The researchers also noted that anal sex and frequent sexual activity without using a condom does increase the risk of HIV transmission, regardless of whether an individual is taking antiretroviral drugs.

HIV is a retrovirus, a virus that replicates in a host cell through the process of reverse transcription — a process that uses an enzyme to generate complementary DNA from an RNA template.

Significant advancements in the use of antiretroviral drugs since the previous set of recommendations in 2014 prompted the researchers to release an update.

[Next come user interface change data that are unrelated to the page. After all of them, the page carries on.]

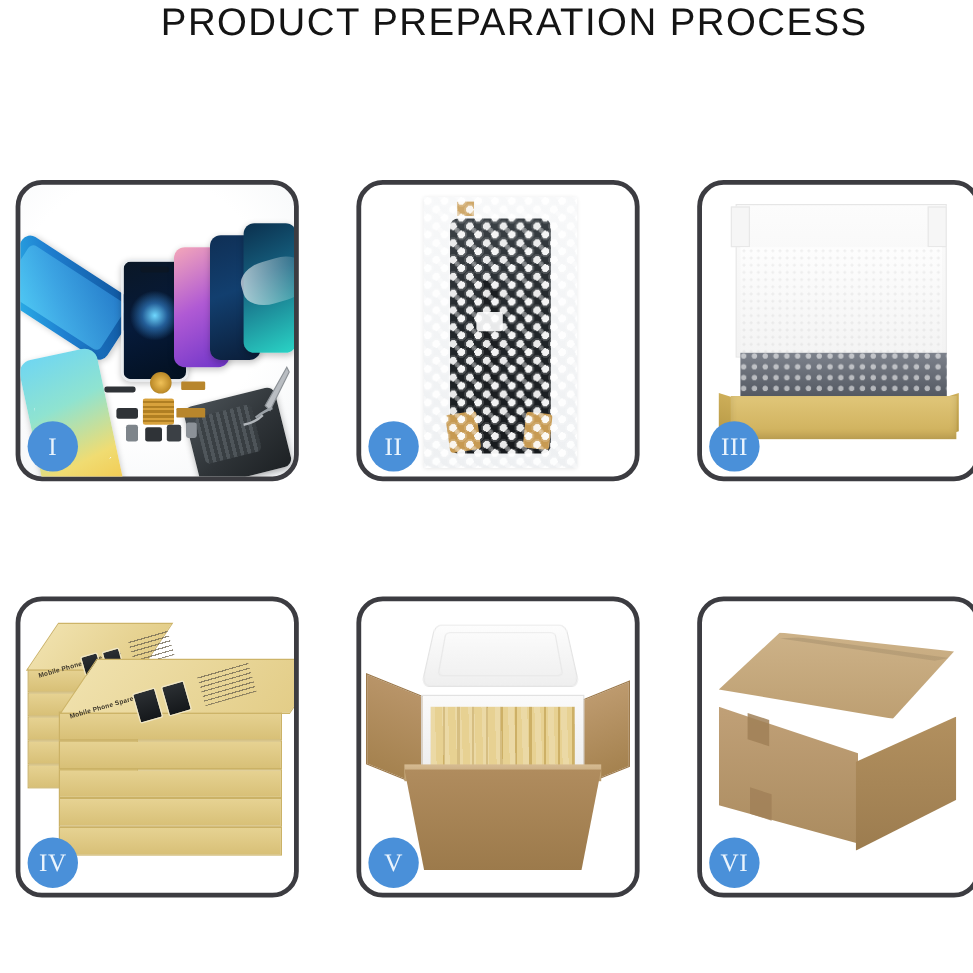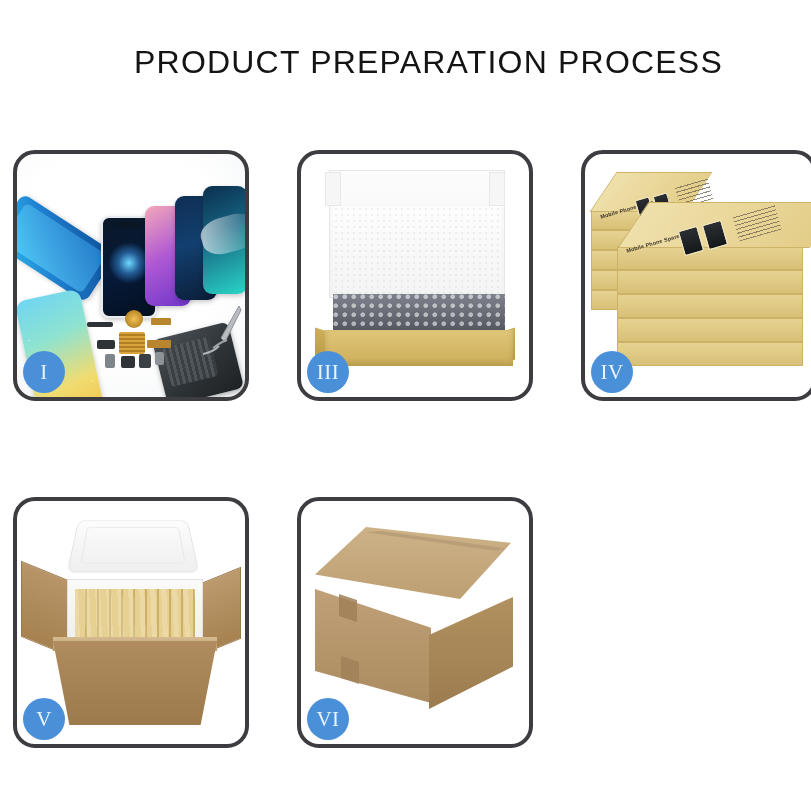--- a/index.html
+++ b/index.html
@@ -3,21 +3,21 @@
 <meta charset="utf-8">
 <style>
   html,body{margin:0;padding:0;}
   body{
     width:811px;height:811px;background:#ffffff;overflow:hidden;
     font-family:"Liberation Sans","DejaVu Sans",sans-serif;
   }
   .page{position:relative;width:811px;height:811px;}
 
   
-  .header{padding-top:44px;text-align:center;margin-left:46px;}
+  .header{text-align:center;margin-left:46px;}
   .title{
     font-size:32px;line-height:36px;letter-spacing:1.2px;
     color:#141414;font-weight:400;white-space:nowrap;
   }
   .subtitle{
     margin-top:12px;font-size:14.5px;line-height:18px;
     color:#1c1c1c;font-weight:400;white-space:nowrap;
   }
 
   
@@ -337,20 +337,35 @@
         <div class="chip" style="left:138px;top:198px;width:9px;height:13px;background:#8c9298;"></div>
         <svg class="tweezer" viewBox="0 0 44 56">
           <path d="M40 2 L22 34 L26 38 L42 6 Z" fill="#b9bdc2" stroke="#8d9297" stroke-width="1"></path>
           <path d="M14 44 q8 -6 14 -8" stroke="#9aa0a6" stroke-width="2" fill="none"></path>
           <path d="M4 50 q10 -2 16 -8" stroke="#b0b5ba" stroke-width="2" fill="none"></path>
         </svg>
       </div>
       <div class="badge">I</div>
     </div>
 
+    <div class="panel p2">
+      <div class="panel-stage">
+        <div class="bw-bag">
+          <div class="bw-screen"></div>
+          <div class="bw-tab"></div>
+          <div class="bw-flex"></div>
+          <div class="bw-conn"></div>
+          <div class="bw-gold1"></div>
+          <div class="bw-gold2"></div>
+          <div class="bubbles"></div>
+          <div class="bubbles2"></div>
+        </div>
+      </div>
+      <div class="badge">II</div>
+    </div>
 
     <div class="panel p3">
       <div class="panel-stage">
         <div class="m-lidback"></div>
         <div class="m-lidflapL"></div>
         <div class="m-lidflapR"></div>
         <div class="m-foam"></div>
         <div class="m-item"></div>
         <div class="m-trayfrontL"></div>
         <div class="m-trayfrontR"></div>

The group recommends using antiretroviral therapy for any individuals with HIV infection, regardless of T-cell count — a type of white blood cells that are key to protecting a person from infection.

"Historians may wonder whether the pace of discovery in the early days of the epidemic could have been accelerated, but no one can doubt the signal accomplishments of biobehavioral research and community engagement in forging a common strategy to deal with this global pandemic, one that continues to pose new challenges," researchers from Fenway Health, Boston, said in an accompanying editorial.

While many patients in wealthier nations can afford the treatment, which costs about $10,000 annually, people dealing with HIV infections in poor parts of the world have fewer options.

Of the 36.7 million people who are HIV-positive, 7 million of them are in South Africa.

Fewer than 1 million people in South Africa were on antiretroviral drugs to treat HIV infections before 2010. Now there are over 3 million people receiving the treatment.

Expanded access to these treatments is largely credited with the leap in South Africans' life expectancy at birth, which jumped from 53.4 years in 2004 to 62.5 in 2015.

Though the nation's HIV-positive population is still quite large, South Africa represents a real-life case study of antiretroviral drug's efficacy in stifling the virus and preventing its prevention.

"Mother-to-child transmission has fallen from a high of 30 percent in the early 2000s to just 1.5 percent," Steffanie Strathdee, a professor at the University of San Diego and a headline speaker at South Africa's upcoming conference on HIV and AIDS, said. "It's a miraculous achievement that shows the world what can be done."